8. P.Y.T.- My second favorite. It's so groovy and youthful. The beat and vocals make your shoulders move and your feet tap. It helps to know that Janet is a background singer.
9. The Lady In My Life- I didn't like this song as much as the others at first. But then I was reading Jackson's biography, and I read what he said about this song. Quincy Jones told him to "beg" on it. So he had the lights turned off so no one could see him (he was embarrassed), and he "begged." So I listened for the begging, and it's there. I now love this song.
That concludes the original length of the album. Next we have commentary and bonus tracks.
10. Quincy talks about Someone In The Dark (a song on the ET Storybook) and how busy that time was.

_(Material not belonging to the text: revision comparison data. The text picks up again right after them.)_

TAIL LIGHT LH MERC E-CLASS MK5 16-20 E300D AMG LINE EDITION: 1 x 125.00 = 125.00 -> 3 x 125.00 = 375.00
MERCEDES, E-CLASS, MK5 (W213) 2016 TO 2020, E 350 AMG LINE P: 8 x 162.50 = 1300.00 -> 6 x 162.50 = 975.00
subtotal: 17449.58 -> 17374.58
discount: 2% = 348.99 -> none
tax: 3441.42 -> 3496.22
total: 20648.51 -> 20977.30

11. Someone In The Dark- This is a sweet, loving, innocent (sorry) song. Michael's inner child shines through in the song. ET makes a guest appearance.
12. Quincy talks about the role of the producer, and about several of the hits on the album.
13. This track is the home demo of Billie Jean. The lyrics aren't finalized, or even close to the finished product. This is a really interesting look at what happens to prepare for an album.
14. Quincy talks about Beat It in detail, and MTV.
15. Rod Temperton talks about Vincent Price's role in Thriller.
16. Quincy talks about Vincent Price.
17. Behind the scenes of the voice-over session with Michael and Vincent. You also hear the never before released 2nd verse of the "rap."
18. Rod Temperton talks about Carousel, a track recorded, but not kept on the final album.
19. Quincy talks about Carousel.
20. Carousel- An almost sickly sweet song about a girl from a different kind of world. He pulls it off though.
21. Quincy Jones says his final thoughts on Thriller.
This is an amazing album. The added commentary and tracks are sooooo interesting. And the first nine tracks are in tact, they're beautiful, and they're sung and mainly written by an amazing artist. Buy this album, it is the best selling one, shouldn't everyone own it?
8 of 8 people found the following review helpful
on November 5, 2006
What more can be said about this album? Every song is worth hearing so many times that it's just nearly impossible to get tired of it. SEVEN of its 9 songs charted at number 10 or better, and even "Baby Be Mine" was getting a fair amount of airplay well over a year after the album was released. Personally, though, my favorite song from the album is "PYT" even though songs like "Billie Jean" and "Beat It" were more successful. Even if he comes to be regarded as the strangest person ever to walk the earth, this album should still be treated like royalty.